Listed entries »
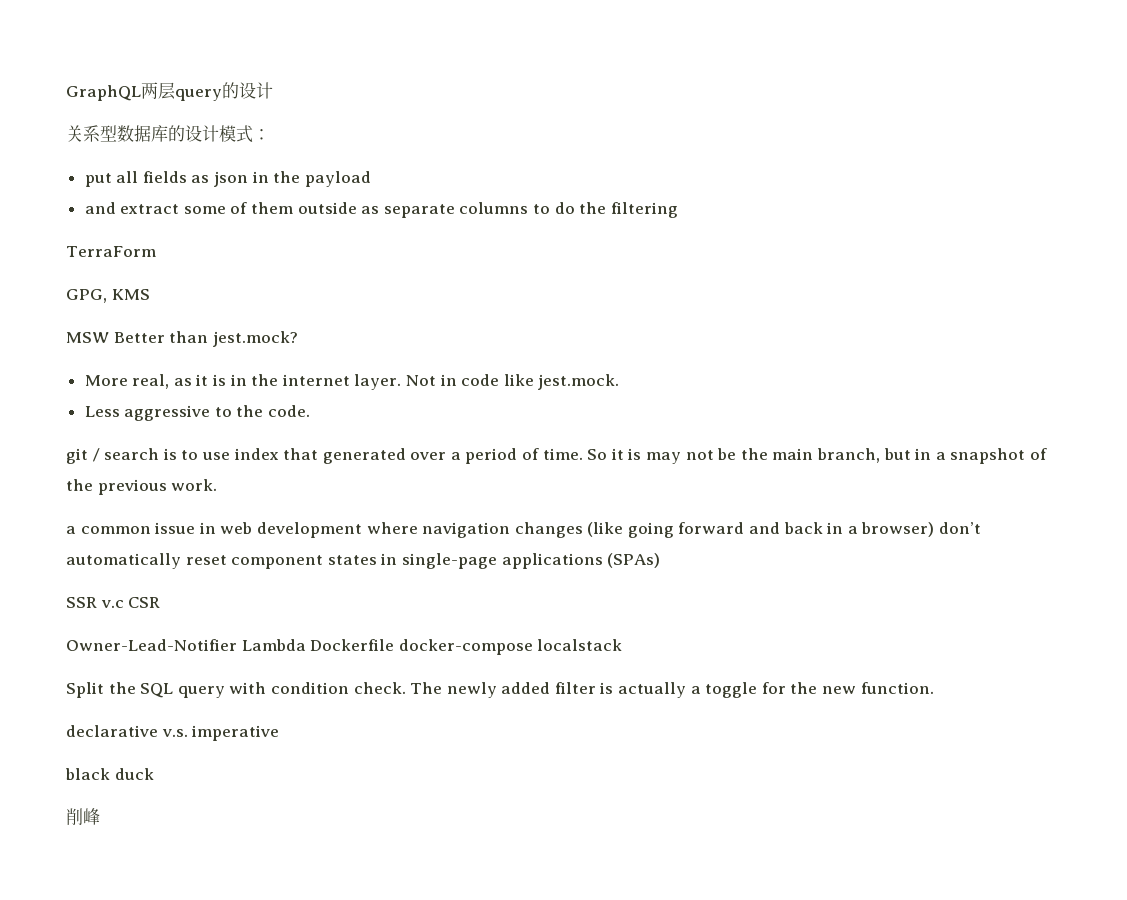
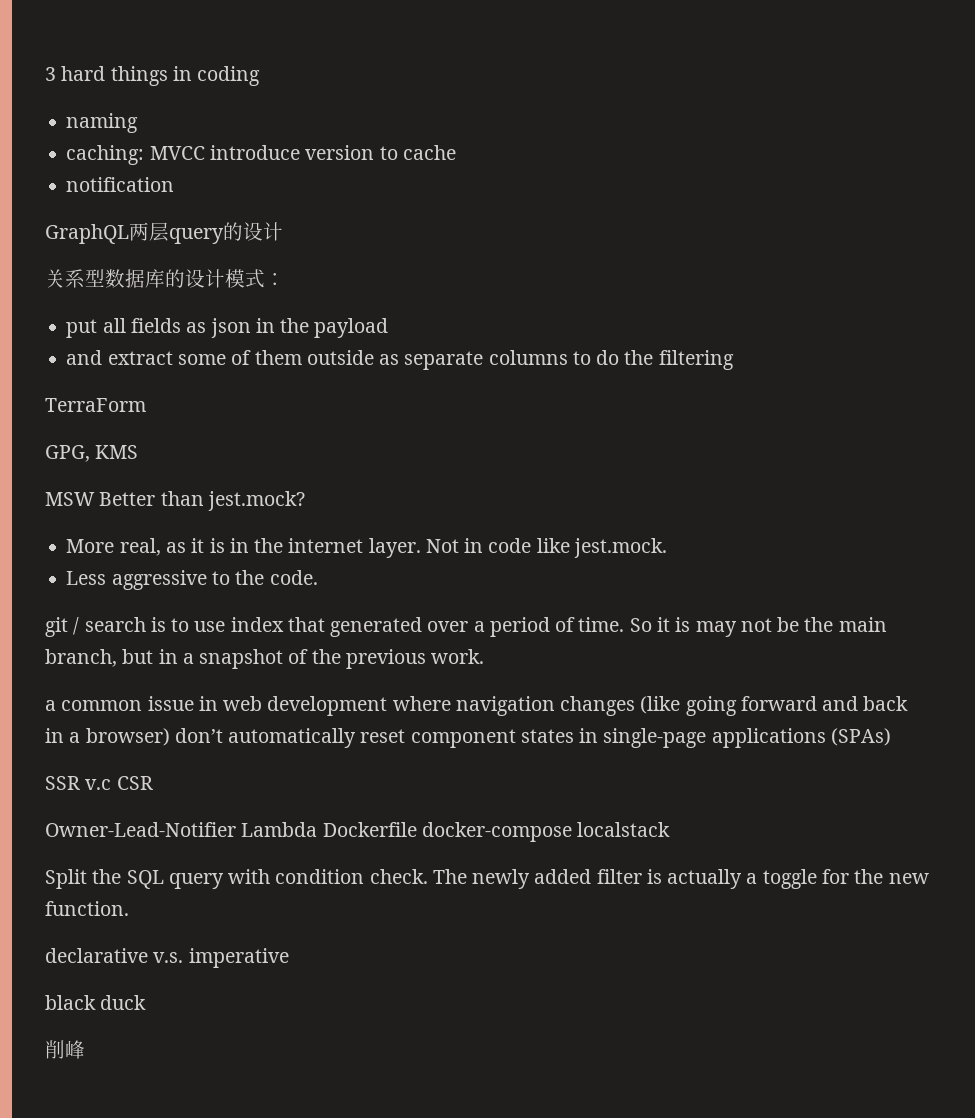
+ 3 hard things in coding
+ naming
+ caching: MVCC introduce version to cache
+ notification

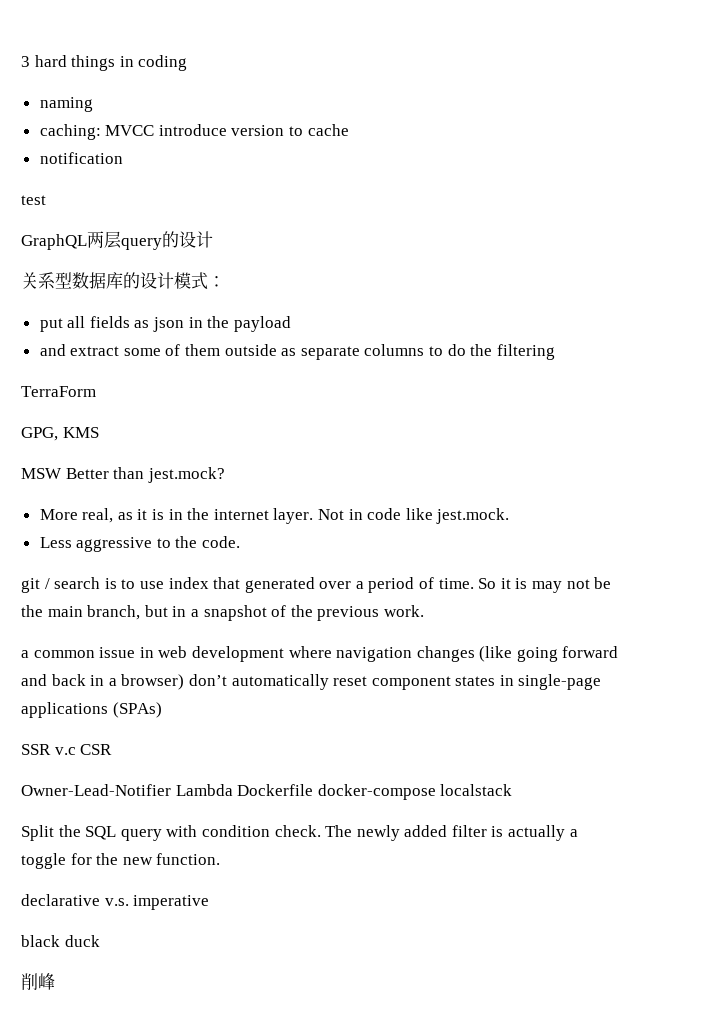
+ test

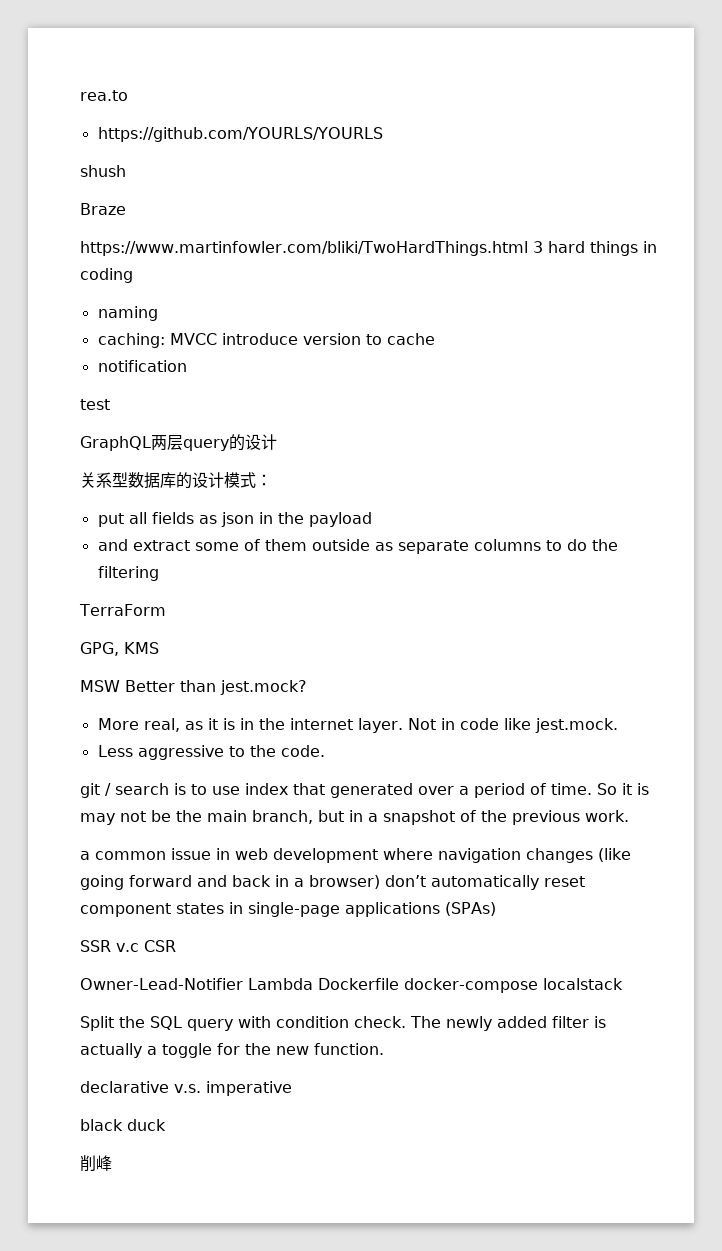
- 3 hard things in coding
+ rea.to
+ https://github.com/YOURLS/YOURLS
+ shush
+ Braze
+ https://www.martinfowler.com/bliki/TwoHardThings.html 3 hard things in coding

What to produce » Count the lines in the records above that contain the word "https", and give only the number.

Exercise response » 2